15th August THE ASSUMPTION OF THE BLESSED VIRGIN MARY

Fr Andrew Hammond, Assistant Curate, S. John's Wood

Revelations  11  :  19  -  12  :  6  &  10 ; Galatians  4  :  4 – 7 ; Luke  1  :  46 - 55


In Italy on this day, which they call the Ferr’agosto, the country celebrates and the roads come to a standstill. And how right, when we consider what a traffic-stopping event the Assumption of Our Lady might be thought to be. If we ponder this mystery, we really do have to stop what we’re doing and gaze in wonder.

It signifies that our destiny, our way of moving towards fulfilment as adopted children of God, is as intrinsically conjoined bodies and souls.

Like many of the most important things we can say of our faith, to say that Mary was assumed bodily into heaven talks of divine action in human affairs – and so contains a whole universe of truth and meaning which can never be captured or contained by our merely human language.We can only gesture towards it with our words. It’s monumentally hard to explain what we mean, but we know – by the grace of God, by His Spirit crying within us Abba, Father - we know that we mean it.

This conjunction of divine reality and human language is in itself a kind of metaphor, or perhaps even an icon, of God’s actual engagement with the human world in the Incarnation. And of that engagement, Mary is the nexus. By her gracious ‘yes’, her ‘let it be to me according to thy will’, Mary physically enables God to become man in the conception and birth of Jesus Christ. This physicality is fundamental. As the early Church Fathers said, God became human that we might become divine.

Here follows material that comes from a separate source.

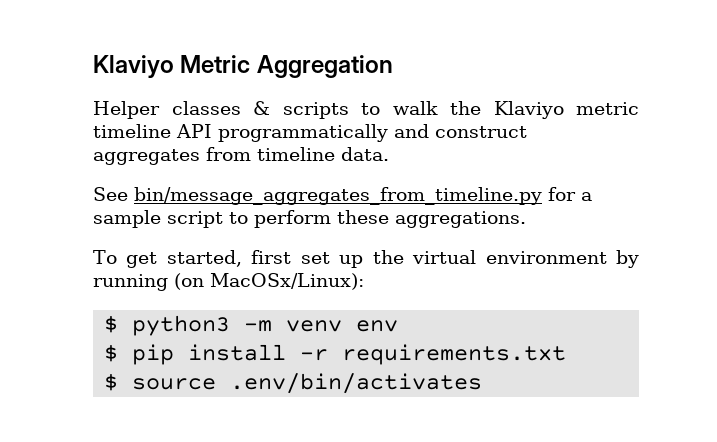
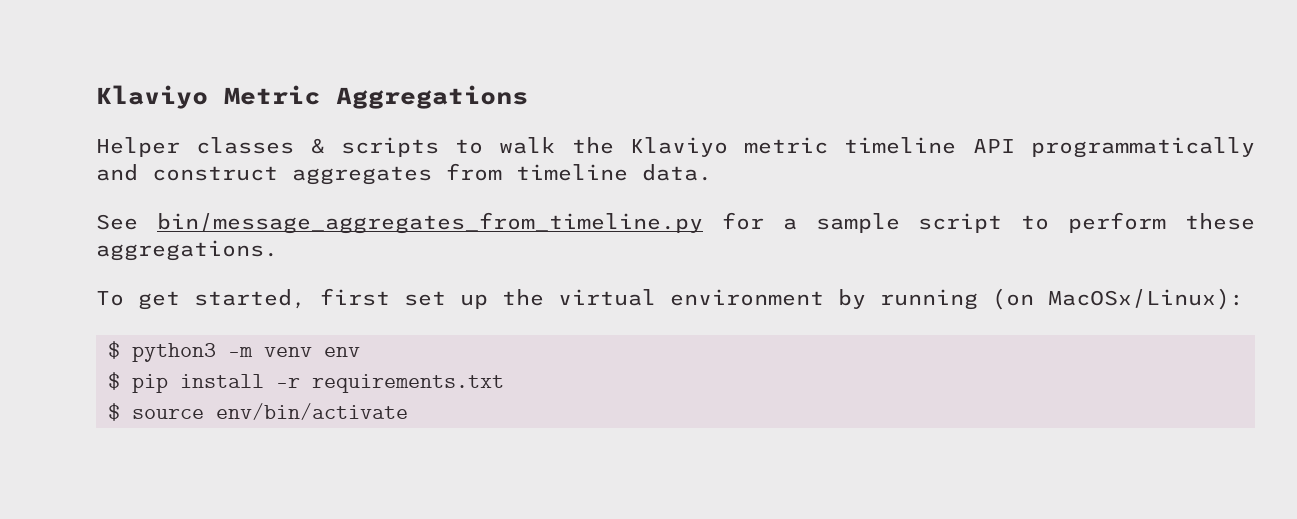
[256,55,393,78] Aggregation -> [336,85,528,109] Aggregations
[230,373,483,394] .env/bin/activates -> [216,403,408,420] env/bin/activate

This physicality, this literal coming of God amongst us – Immanuel, God with us – this physicality is not accidental. And the process by which we journey in faith, as we are drawn by the Spirit deeper into the heart of God, and into the mystery of his purposes, and as we are formed in Christ’s likeness, is a process as much of body as of soul.

This is what the doctrine of Our Lady’s Assumption really confirms, and assures us of. It is a tradition which took time to take hold, and surely reflects the gradual deepening sense of her surpassing worth in God’s eyes, and her place as Queen of Heaven. If ever I start to draw back from some of the more mawkish expressions of Marian piety, or if I resist the uncompromising rigour of the dogmas of Marian devotion, - then I just have to reflect on the sheer fact, which is in itself so overwhelming and world-changing, that Mary gave birth to our Lord and Saviour.  She was His mother. She is His mother.

An image which might help our reflections is that of a crucible. You know what I mean, I hope – the little ceramic dish in which things can be tested and refined under conditions of the most intense, concentrated heat. In the Old Testament we learn of the history and experience of the Jews as just such a crucible. A tiny thing, a crucible, and Israel was a tiny place – to the wider world, quite insignificant – but here the full intensity of God’s mercy and justice was trained on a chosen people. Then, as the new covenant is begun, one woman takes on that role. God’s focus is channelled on her, and in her ‘yes’, in her life of discipleship, the human response to God is clarified, refined, made perfect.

This emphasis on the physical is important because it is no accident, no mere means to an end, that God came among us as a man. It signifies that our destiny, our way of moving towards fulfilment as adopted children of God, is as intrinsically conjoined bodies and souls.

Mary, as the apotheosis of a human response to grace, was in some way lifted body and soul and translated into the realms of heaven. This was a physical translation, a translation into the resurrection body which Jesus had already so mysteriously revealed in the appearances between his rising from death and his Ascension. It is the state to which we must look forward in hope and joyful anticipation - never complacent, always penitent, sustained by the Holy Spirit in that place between cross and resurrection, - but assured that the path lying ahead of us is illuminated by the example of Mary, and made possible for us to travel along by the saving power of Jesus Christ; and assisted by Our Lady’s intercession on our behalf at the throne of glory in heaven.